Supongo también, en parte, que esa perversa acusación contra los balleneros puede imputarse igualmente a que en tiempos antiguos existía en la costa de Groenlandia una aldea de holandeses llamada Schmerenburgh o Smeerenberg, siendo usado este último nombre por el docto Fogo von Slack, en su gran obra sobre los olores, libro de texto sobre el tema. Como implica su nombre (smeer, grasa; berg, preparar), esa aldea se fundó para proporcionar un lugar de destilación a la grasa de la flota ballenera holandesa, sin llevarla a la patria con ese objeto. Era una colección de hornos, marmitas y depósitos de aceite, y cuando el trabajo estaba en plena actividad, ciertamente, no exhalaba ningún aroma agradable. Pero todo eso es muy diferente en un ballenero del mar del Sur, que en un viaje, quizá, de cuatro años, después de llenar completamente de aceite la sentina, tal vez no dedica ni cincuenta días a la tarea de hervirlo; y, al meterlo en barriles en ese estado, el aceite es casi inodoro. La verdad es que, viva o muerta, con tal que se la trate decentemente, la ballena, como especie, no es en absoluto un ser maloliente; ni se puede reconocer con la nariz a un ballenero, tal como la gente de la Edad Media se jactaba de descubrir a un judío a su alrededor.
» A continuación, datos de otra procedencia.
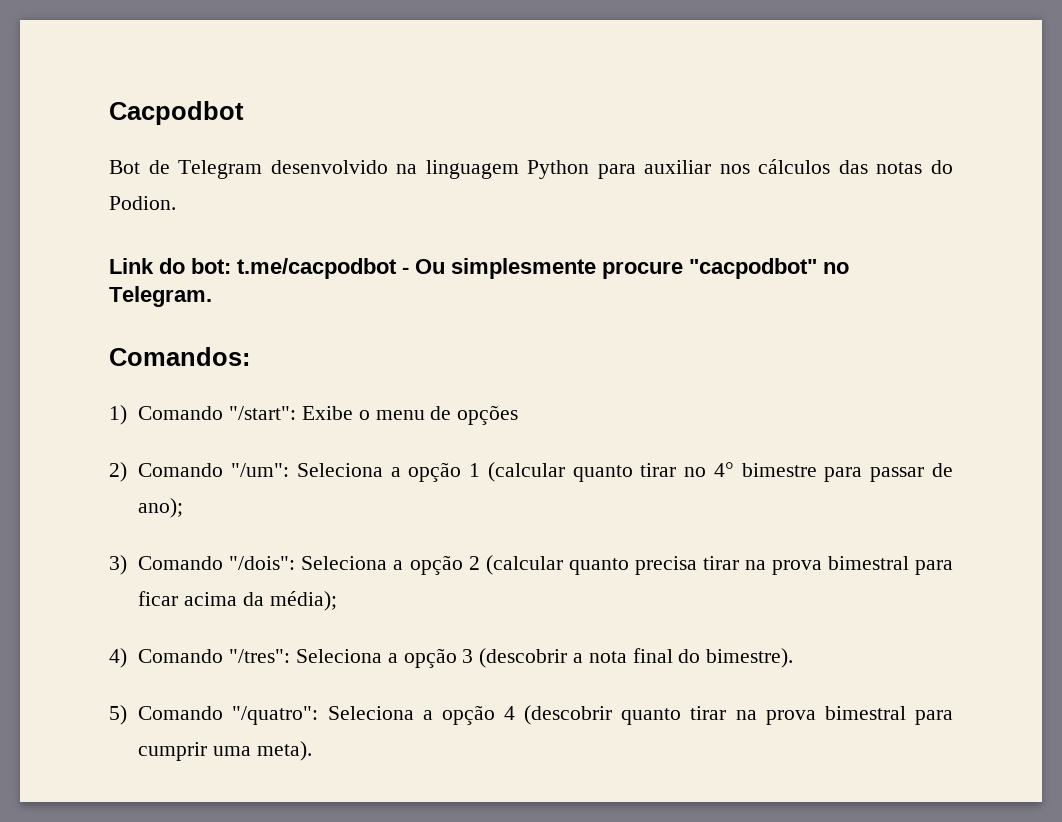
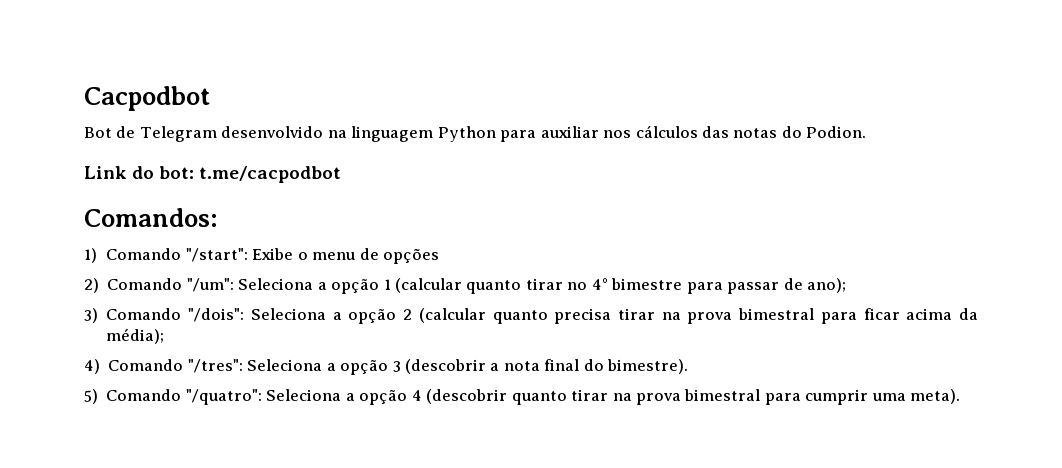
[402,258,849,279] [109,286,212,307] - Ou simplesmente procure "cacpodbot" no Telegram. -> (342, 174) none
Y, desde luego, la ballena no puede ser sino fragante, dado que, en general, disfruta de tan buena salud, y hace tan abundante ejercicio, siempre fuera de casa, aunque ciertamente rara vez al aire libre. Yo digo que el movimiento de la cola de un cachalote por encima de la superficie produce un perfume como cuando una dama almizclada agita su vestido en un tibio salón.

¿A qué compararé, pues, el cachalote, en fragancia, considerando su magnitud? ¿No habrá de ser a aquel famoso elefante, de colmillos enjoyados y aromado de mirra, que sacaron de una ciudad "' india para rendir honores a Alejandro Magno?